### ASSIGNED TASK
Scan the records for the word "padding". Report each line where it occurs.

Start of RAW DATA

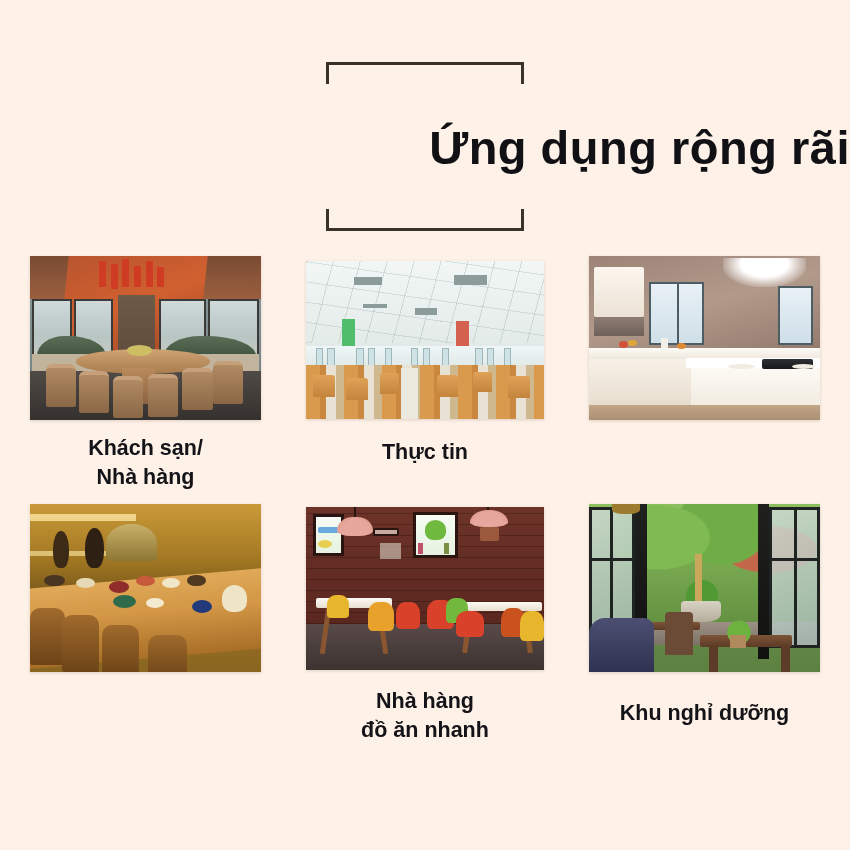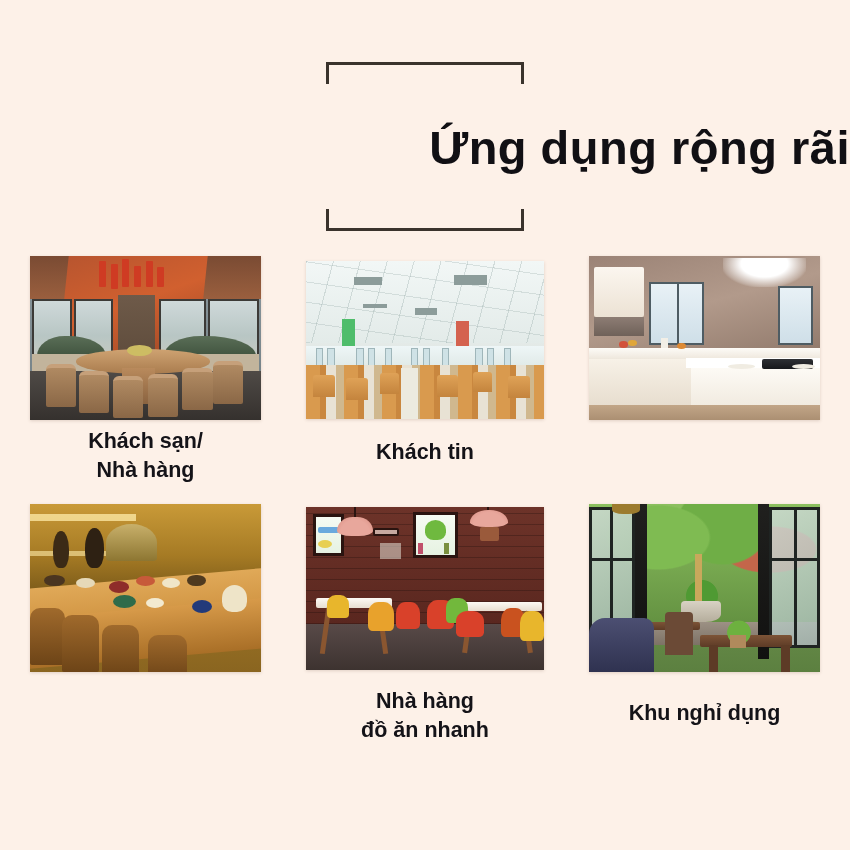--- a/index.html
+++ b/index.html
@@ -89,7 +89,7 @@
     padding-top: 16px;
     white-space: pre-line;
   }
-  .cell.first .caption { padding-top: 7px; }
+  .cell.first .caption { padding-top: 14px; }
   .cell.mid .caption { padding-top: 19px; }
 
   .row-2 .photo { height: 168px; }

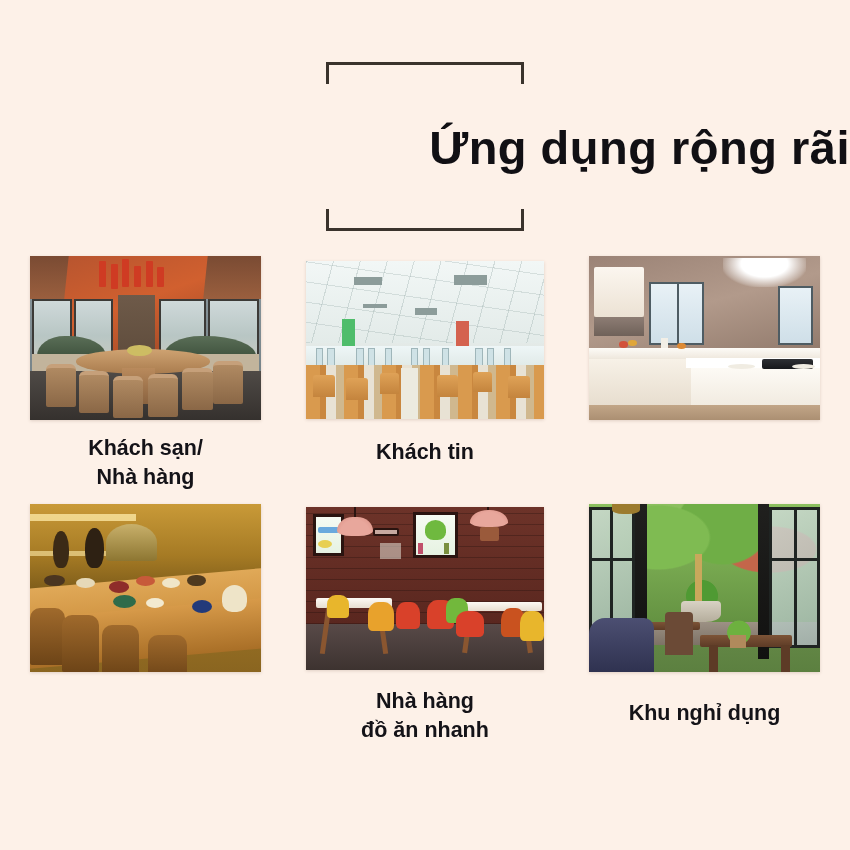--- a/index.html
+++ b/index.html
@@ -426,7 +426,7 @@
           <div style="left:40%;top:68%;width:7%;height:32%;background:#eceadf"></div>
         </div>
       </div>
-      <div class="caption">Khách tin</div>
+      <div class="caption">Thực tin</div>
     </div>
 
     <div class="cell last">

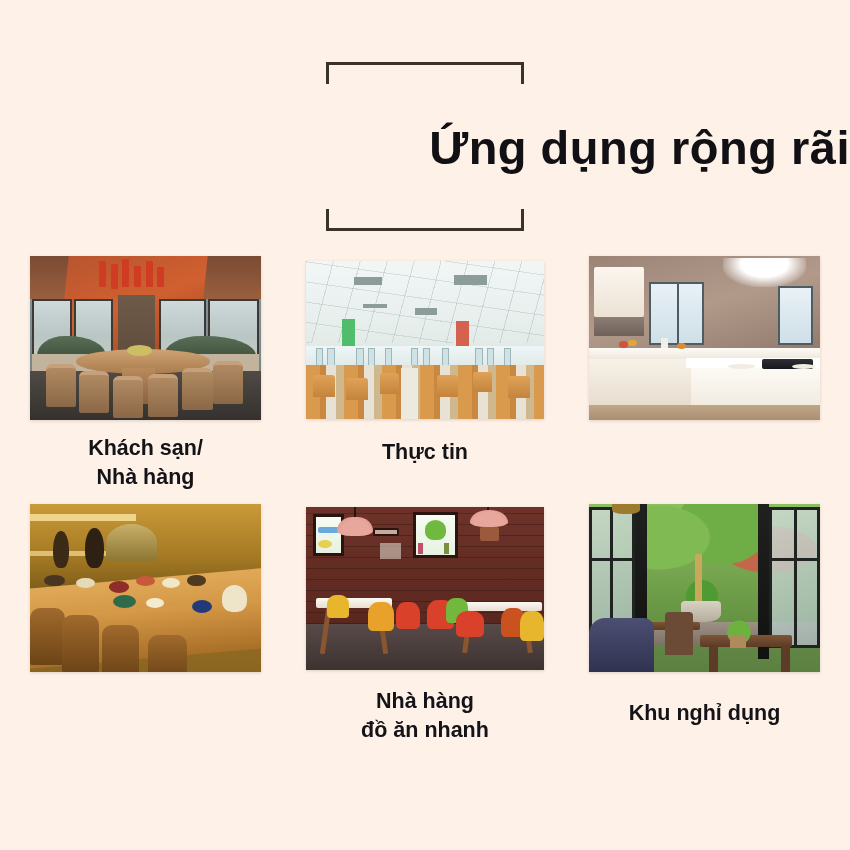--- a/index.html
+++ b/index.html
@@ -553,7 +553,7 @@
           <div class="sofa"></div>
         </div>
       </div>
-      <div class="caption">Khu nghỉ dụng</div>
+      <div class="caption">Khu nghỉ dưỡng</div>
     </div>
   </div>
 </div>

End of RAW DATA

### RESULT OF THIS TASK
     padding-top: 16px;
-  .cell.first .caption { padding-top: 7px; }
+  .cell.first .caption { padding-top: 14px; }
   .cell.mid .caption { padding-top: 19px; }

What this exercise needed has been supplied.